A palavra castro vem do latim castrum, que significa "fortificação militar" (daí vem a palavra espanhola castrense, "relativa aos militares").
Outro nome pelo qual os fortes nas colinas são conhecidos é oppidum (plural oppida), principalmente quando são grandes.[1].
A cultura castreja
O forte é uma vila fortificada que começou a ser habitada desde o século AC. C., carentes de ruas em ângulo recto e repletas de edifícios de planta quase sempre circular. As casas mais antigas eram maioritariamente de palha e as mais recentes de alvenaria. O telhado era feito de galhos e lama e depois de longos postes. Fundamentalmente, foram estadias únicas.
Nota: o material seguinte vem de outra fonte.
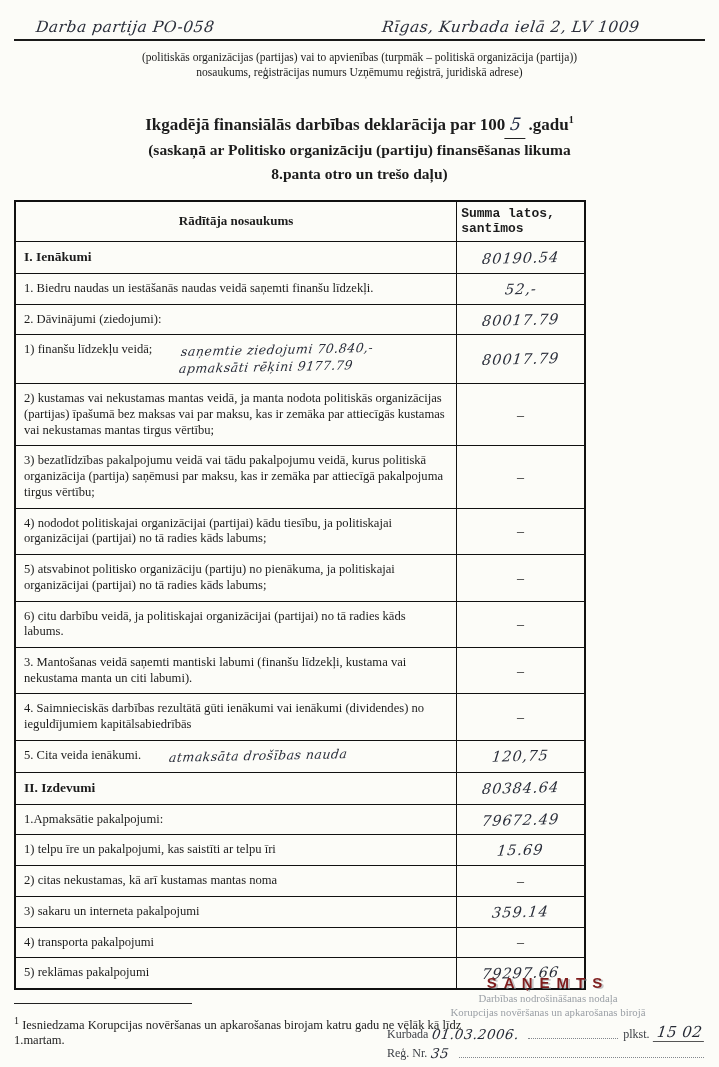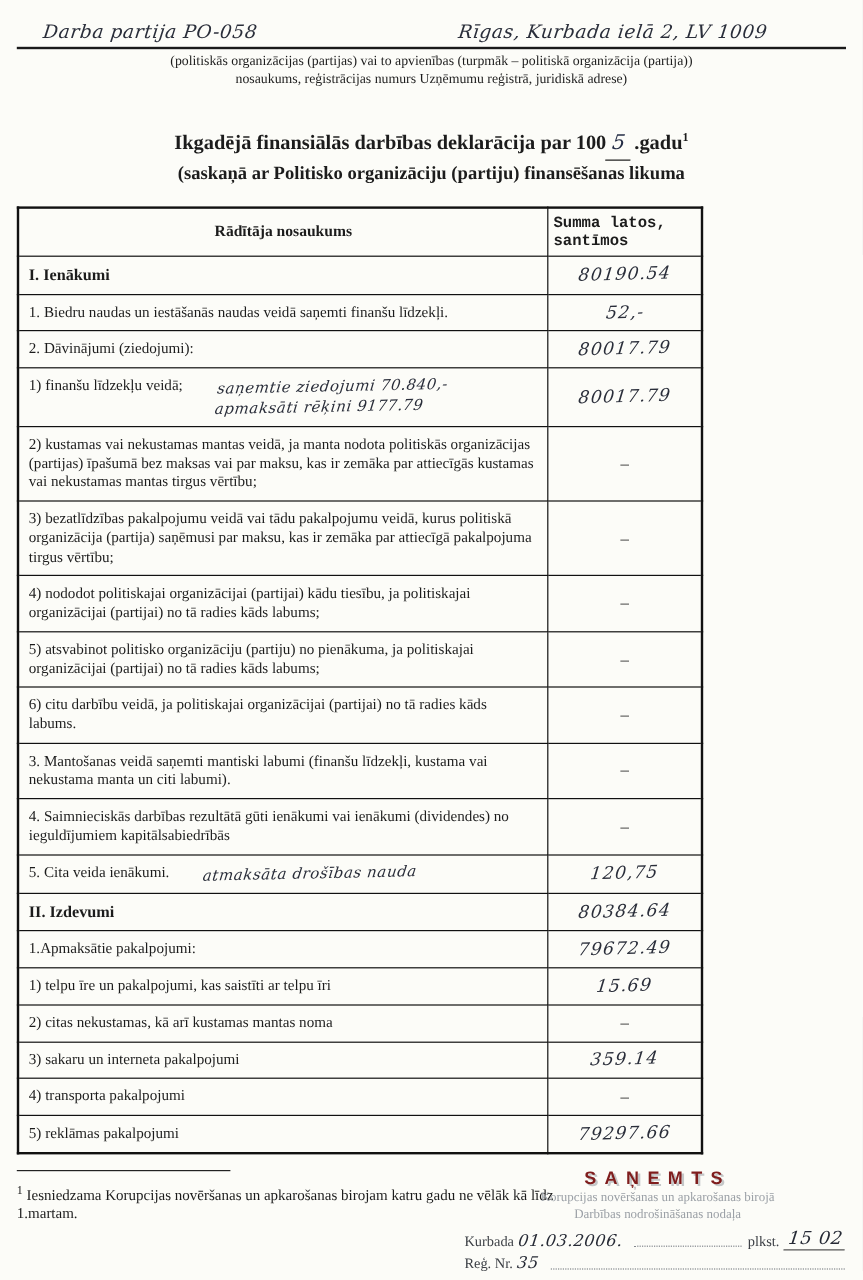"(politiskās organizācijas (partijas) vai" .caption { margin-top: 3px -> 9px }
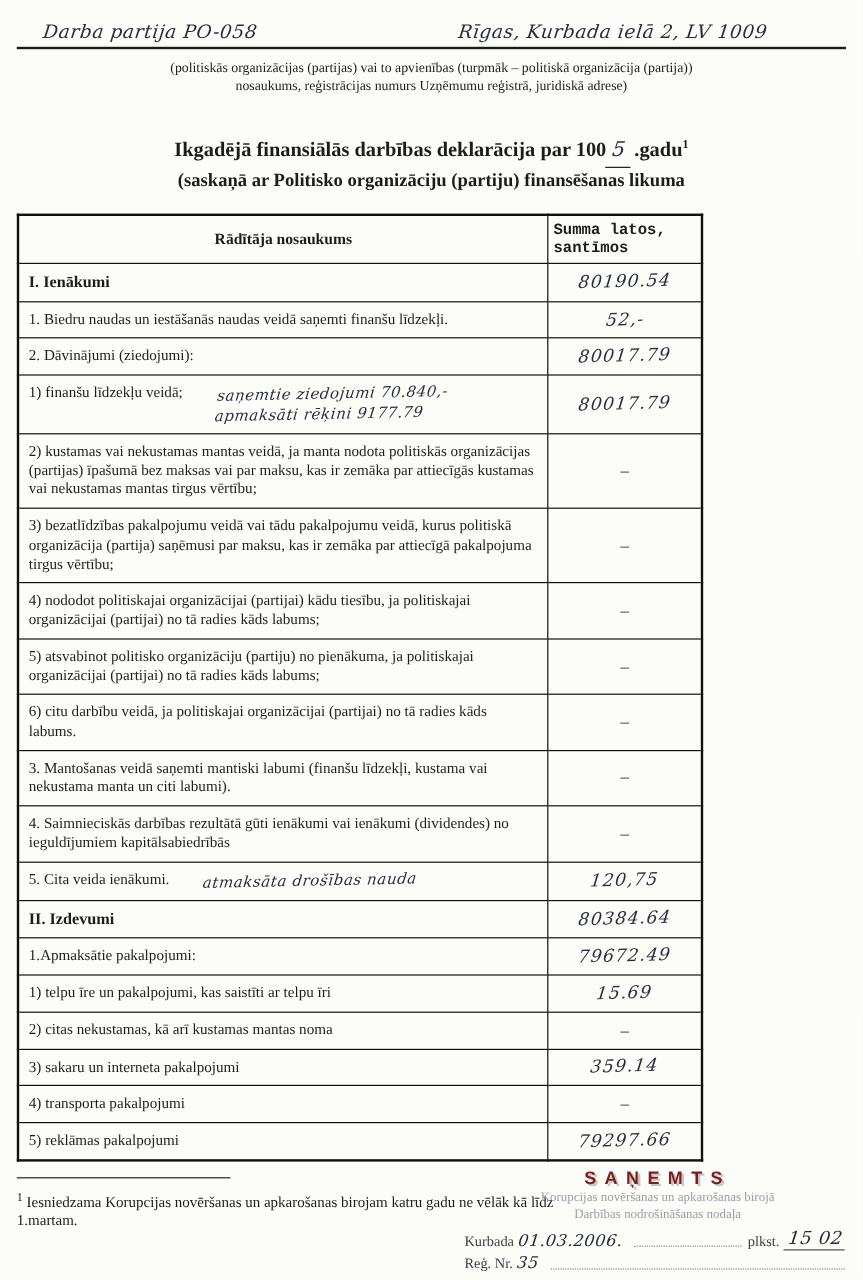"8.panta otro un trešo daļu)" div.subtitle { html: none -> <div>8.panta otro un trešo daļu)</div> }
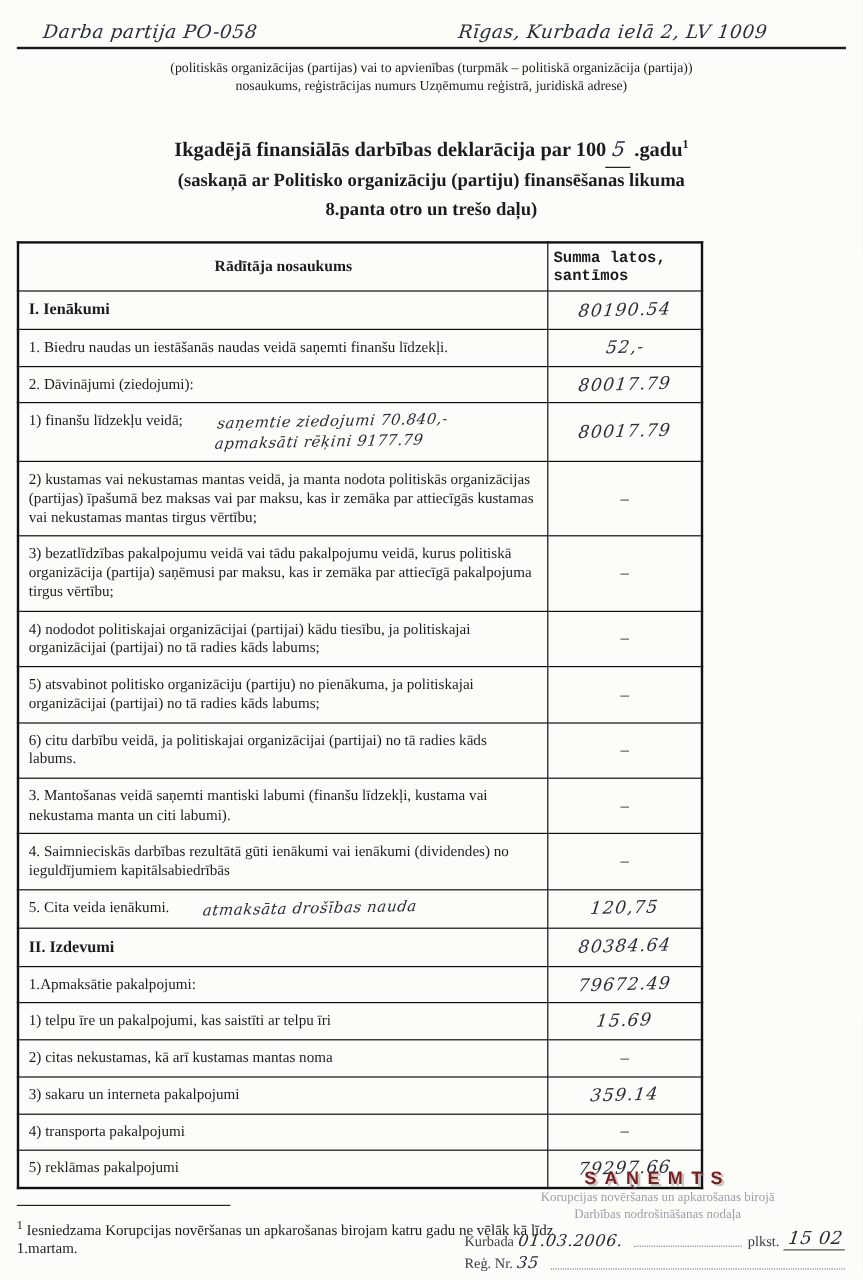"Korupcijas novēršanas un apkarošanas" div.stamp-sub { order: before "Darbības nodrošināšanas nodaļa" -> after "Darbības nodrošināšanas nodaļa" }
Situam-se em locais naturalmente protegidos (alturas, curvas de rios, pequenas penínsulas), perto de nascentes e terras aráveis e na fronteira entre estas e áreas de pastagem mais altas.
Os fortes eram protegidos por um ou mais fossos, parapeitos "Parapeito (militar)") e muralhas que delimitavam a área habitada, podendo ter nas suas entradas uma torre "Torreón (construção)") que controlava as vias de entrada no mesmo ou em outro local estratégico.
Em tempos de conflito, as pessoas que viviam em campo aberto deslocavam-se para estes edifícios, localizados em locais estratégicos, a fim de garantir a sua segurança. Podem também ter outras finalidades, como o controlo do território, a vigilância das culturas, etc.
A sua localização no território relativamente a outros fortes sugere que houve uma estratégia definida na escolha da sua localização, permitindo a comunicação por sinais entre eles como uma rede defensiva.
O período de floração máxima ocorre entre os séculos - AC. C. e os do sul demonstram maior contacto comercial com o exterior do que os do norte, e os do litoral do que os do interior. O historiador Ferreira de Almeida") sustenta que na primeira metade do século a.C. parece haver uma multiplicação de fortes (seja por aumento demográfico ou por outros motivos). No final desse século e coincidindo com a fase final da conquista romana, alguns apresentam sinais de destruição das muralhas e em alguns casos de reocupação imediata.